Sharing a border with Chinatown and a history with the Beat Generation, North Beach is first and foremost San Francisco’s Little Italy. The Italian American population may have declined since Italian immigrants rebuilt the neighborhood following the 1906 earthquake, but old-school restaurants, cafes, bakeries and delicatessens — some in existence for more than a century — still line the streets surrounding Washington Square. At night, when the neon signs point to candle lit rooms with checkered tablecloths and tiles, and the colored lights strung across Grant Avenue blink on, Italian-American classic songs of the ’50’s and ’60’s spill out of jukeboxes.
That’s Amore became Dean Martin’s signature hit in 1953 (written by composer Harry Warren and lyricist Jack Brooks). We like to imagine it playing in the background at Caffe Trieste while Jack Kerouac, Allen Ginsberg and Neal Cassady engaged in heated arguments over love and sex. Could have happened. But no matter how you slice its “big pizza pie” — especially with Valentines’ Day only a week away — it will be impossible not to sway and sing along once you click play.

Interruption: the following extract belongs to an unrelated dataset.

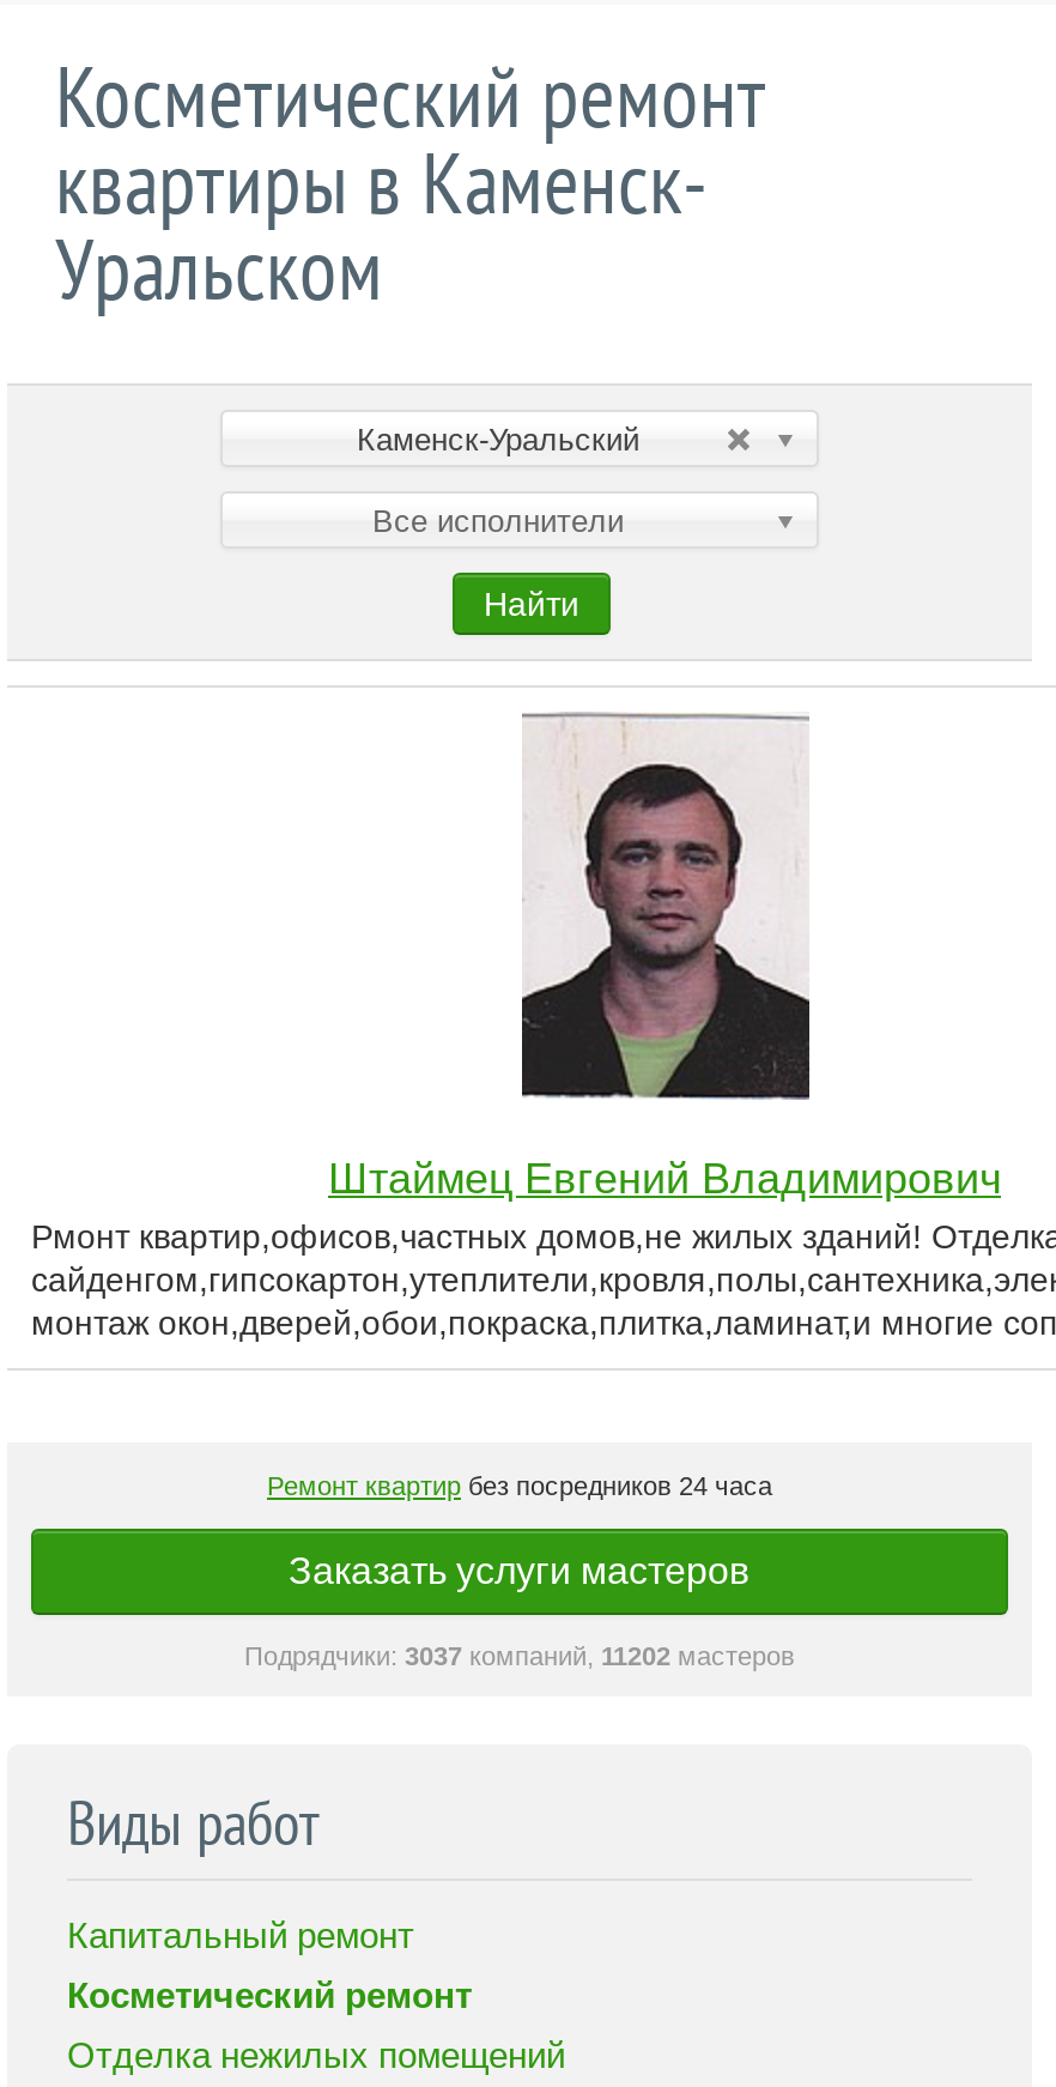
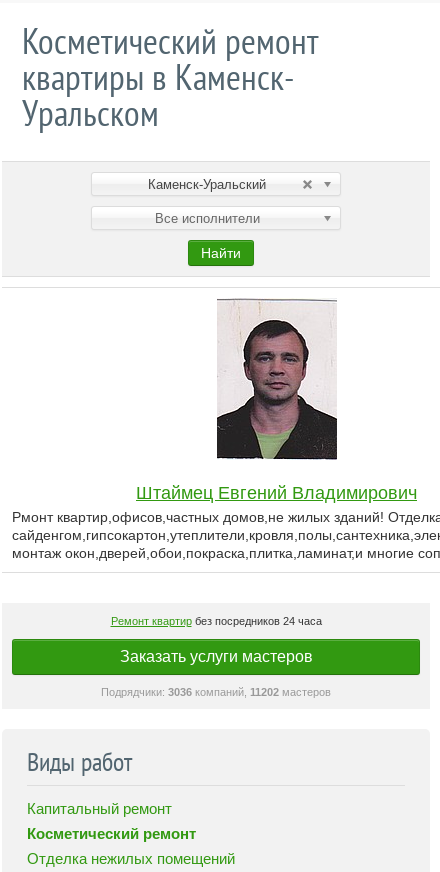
[244,1642,795,1671] Подрядчики: 3037 компаний, 11202 мастеров -> [101,686,331,698] Подрядчики: 3036 компаний, 11202 мастеров

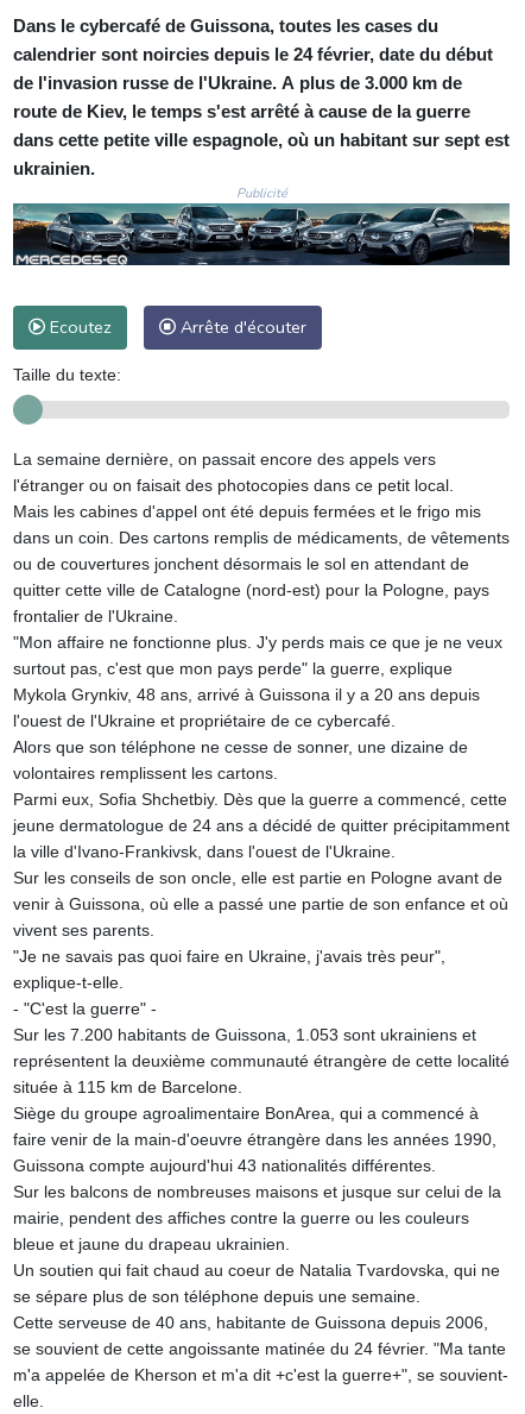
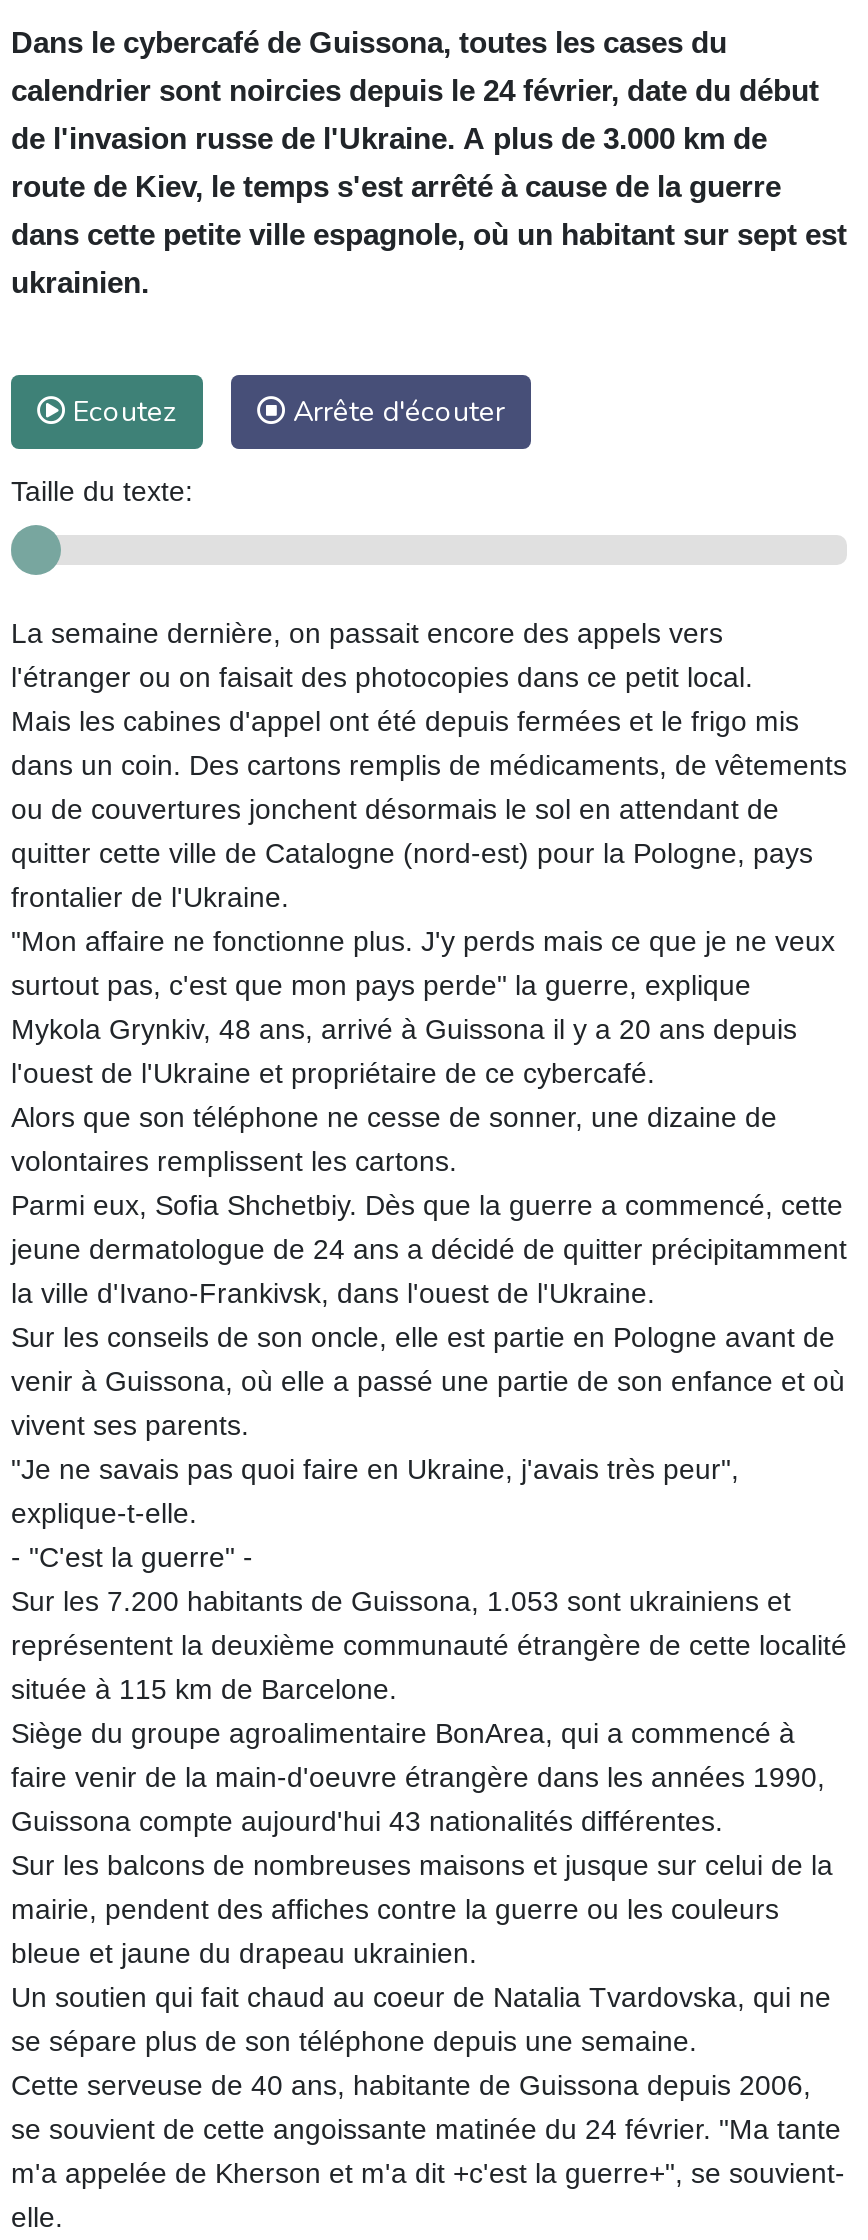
[236,184,287,202] Publicité -> none
[12,202,511,266] [image] -> none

From the observation deck at Coit Tower atop Telegraph Hill, North Beach spread out beneath us – the towers of Saints Peter and Paul awaiting a touch of the magic wand from Tinkerbell, Victorian houses in bleached whites and creamy pastels surrounded by the blue bay, the blue sky – calm cool collected crystal clear. On the entry level of the tower WPA murals of the 1930’s tell the story of San Francisco — with a leftist bent influenced by Diego Rivera – ushering in a North Beach tradition of idiosyncracy that would be strengthened by the Beats in the ‘50’s and the hippies who followed soon after. Down on Columbus, Grant, Green, Stockton, Broadway, Filbert, Union, Little Italy meets City Lights meets Big Al’s strip club and artisanal coffee shops and chic new restaurants face off with delis where the salami recipe has remained the same for five generations. Custom made shoes and clothing have left the confines of the fine Italian shoemaker and tailor’s shops — now Al’s Attire styles a new generation in tooled leather boots and denim workers’ jackets. More immigrants arrive from China than Italy today, diversifying the face of North Beach and in a world full of acronyms NoBe has become a shorthand for the changing neighborhood where rents are rising to keep pace with San Francisco’s tech economy. Despite the changes, Lawrence Ferlinghetti, poet and owner of City Lights believes love is the answer to what the future holds for North Beach. As he told Jeffrey Brown in a 2015 interview on the PBS Newshour, “Love can make a civilization bloom, and hate can kill a civilization.” Ferlinghetti expresses the simple nature of that love with his poetry:
“One grand boulevard with trees. One grand cafe in sun with very black coffee in very small cups. One not necessarily very beautiful man or woman who loves you one fine day.”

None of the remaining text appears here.